François-Noël Buffet, ministre auprès du ministre d'État, ministre de l'intérieur . À titre liminaire, je crois utile de préciser que la fusion des brigades de police secours de nuit des circonscriptions de sécurité de proximité de La Garenne-Colombes et de Courbevoie s'inscrit dans un objectif de renforcement de la présence policière sur la voie publique, avec la meilleure organisation possible des équipages : c'est le principe, même si j'ai entendu les exceptions que vous soulevez.
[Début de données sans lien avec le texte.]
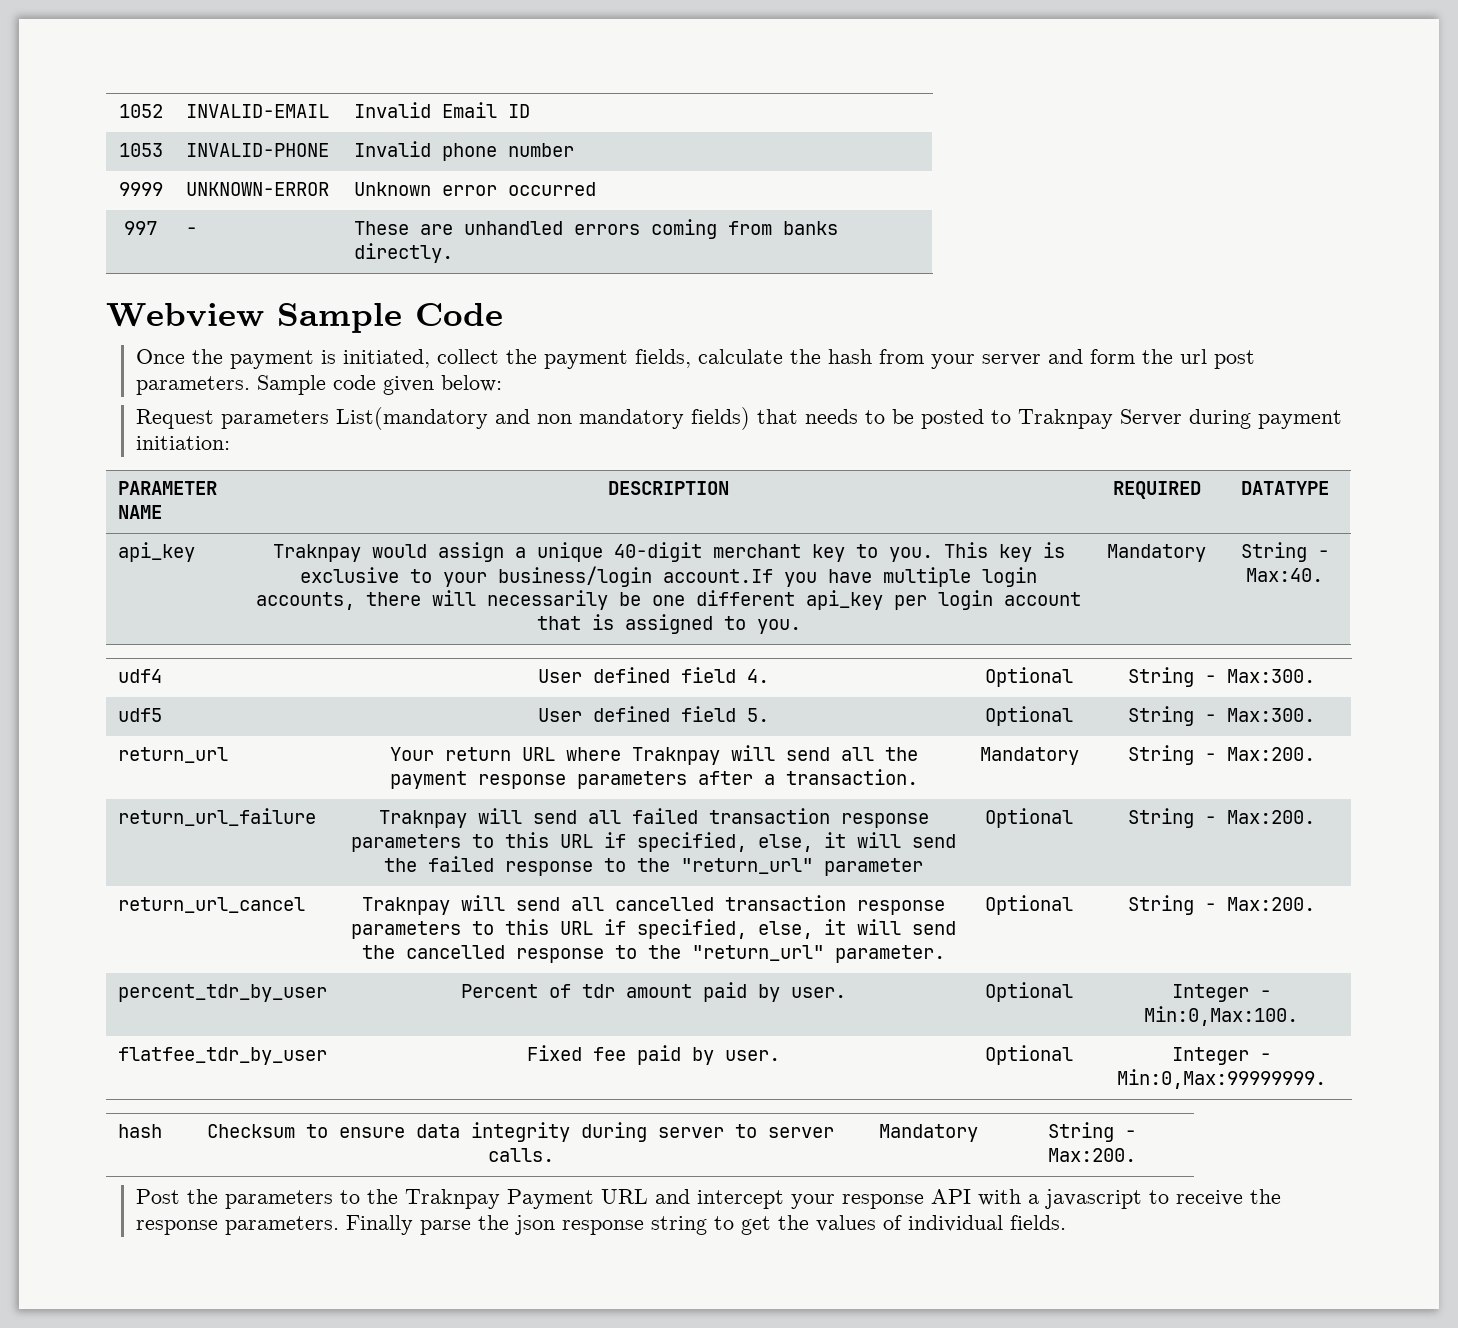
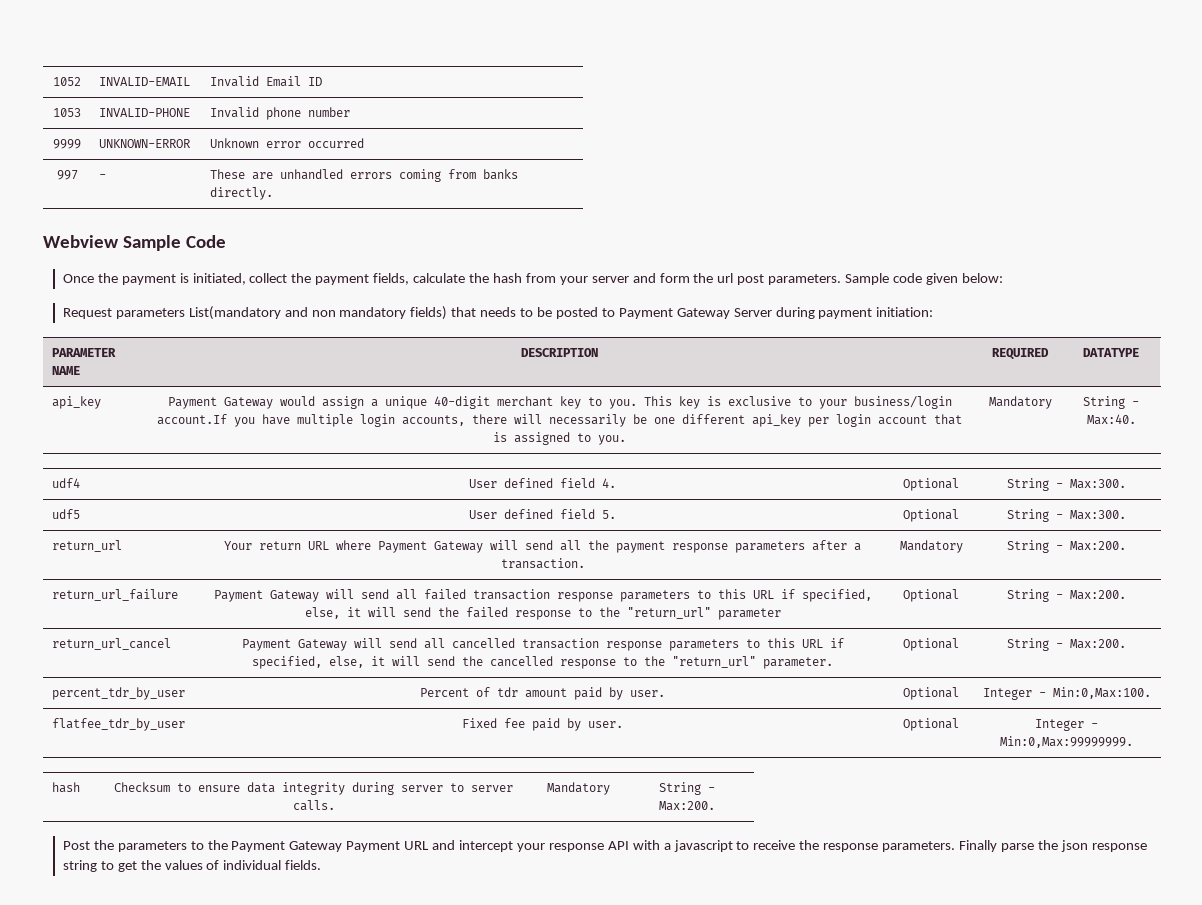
[1017,409,1113,429] Traknpay -> [618,308,730,319] Payment Gateway
[272,544,361,562] Traknpay -> [167,397,273,409] Payment Gateway
[631,747,720,765] Traknpay -> [378,541,483,553] Payment Gateway
[378,810,467,828] Traknpay -> [213,590,319,602] Payment Gateway
[362,897,450,915] Traknpay -> [241,639,347,651] Payment Gateway
[404,1189,500,1209] Traknpay -> [231,841,343,852] Payment Gateway

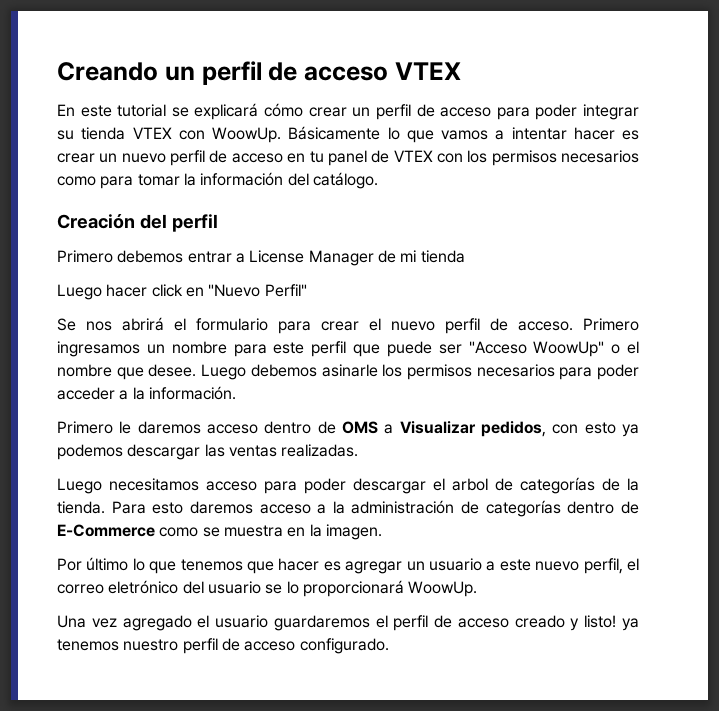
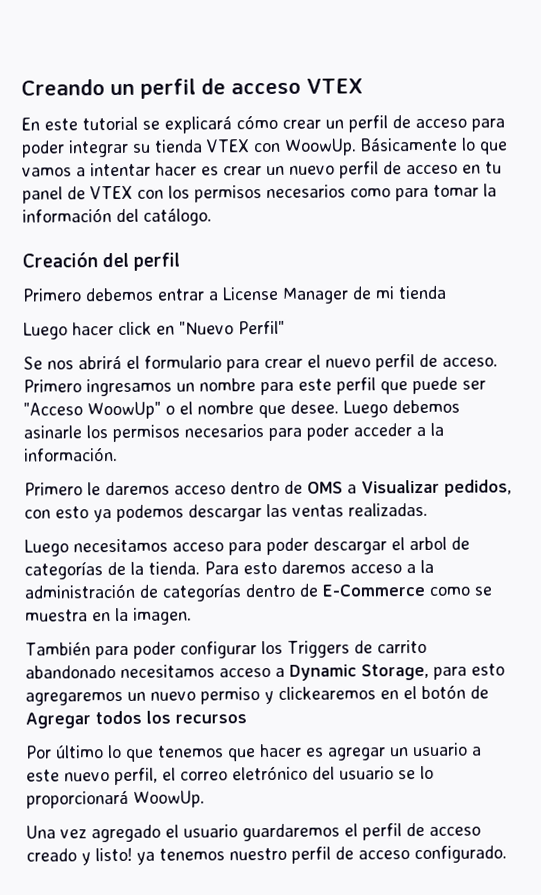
(382, 532) none -> [25,639,427,660] [25,663,505,681] [25,684,489,706] [25,710,247,729] // También para poder configurar los Triggers de carrito abandonado necesitamos acceso a Dynamic Storage, para esto agregaremos un nuevo permiso y clickearemos en el botón de Agregar todos los recursos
Cette fusion a été décidée car l'organisation en deux circonscriptions différentes serait apparue non opérationnelle, en particulier la nuit. En effet, il a été constaté que l'activité nocturne de la circonscription de La Garenne-Colombes était très modérée. À titre d'exemple, pour la période du 1er juillet au 31 octobre 2024, le commissariat n'avait reçu que sept déclarations de main courante entre vingt-deux heures trente et six heures trente du matin, sachant qu'en août et en septembre, aucun usager ne s'était présenté durant cette plage horaire. La fusion des brigades a précisément été réalisée pour améliorer la présence sur le terrain, car elle permet – c'est en tout cas le souhait – une meilleure organisation des effectifs et donc la capacité opérationnelle de renforcer les services.
Par ailleurs, ces orientations avaient été présentées à Mme la maire de la commune de La Garenne-Colombes par le chef de la circonscription, sans que des objections n'aient été soulevées – mais les choses ont pu évoluer, bien sûr. J'ajoute que le déploiement d'un cycle horaire similaire à Rueil-Malmaison produira une harmonisation horaire des brigades de police-secours du deuxième district du département, garantissant – nous l'espérons – de meilleures synergies.
Le ministère de l'intérieur le souligne souvent aux élus qui le saisissent de questions liées aux effectifs locaux : la préfecture de police présente la particularité d'intégrer, sous l'autorité du préfet de police, l'ensemble des services de police. Ce modèle spécifique a une conséquence directe : il est impossible de se limiter aux effectifs d'une seule circonscription si l'on veut mesurer les moyens mobilisés pour assurer les missions de sécurité publique. Les directions ou brigades spécialisées de la préfecture de police peuvent, à tout moment, intervenir sur les territoires des communes de l'agglomération parisienne. Cette mobilisation se traduit ainsi, par exemple, par un engagement des compagnies d'intervention de la direction de l'ordre public et de la circulation et des compagnies de sécurisation et d'intervention de la direction de la sécurité de proximité de l'agglomération parisienne, permettant ainsi de renforcer significativement la présence sur la voie publique. Pourtant, vous semblez observer que ce n'est pas tout à fait le cas. De la même façon, dès que cela est possible, des unités de forces mobiles peuvent être déployées.
Ce modèle d'organisation, associé à l'investissement quotidien de l'ensemble des services de police, a permis une baisse substantielle de la délinquance sur ces communes. Au cours de l'année 2024, les atteintes aux biens ont baissé de 2,05 % à Courbevoie et de 5,38 % à La Garenne-Colombes. Il en va de même pour les atteintes volontaires à l'intégrité physique, qui diminuent fortement sur cette période, de 12,41 % à La Garenne-Colombes et de 7,48 % à Courbevoie.
J'ai compris le sens de vos observations. Je vous répondrai que l'enjeu, c'est l'évaluation des principes de la nouvelle organisation que je viens d'exposer. Je vous propose, monsieur le député, que vos observations contribuent rapidement à cette évaluation.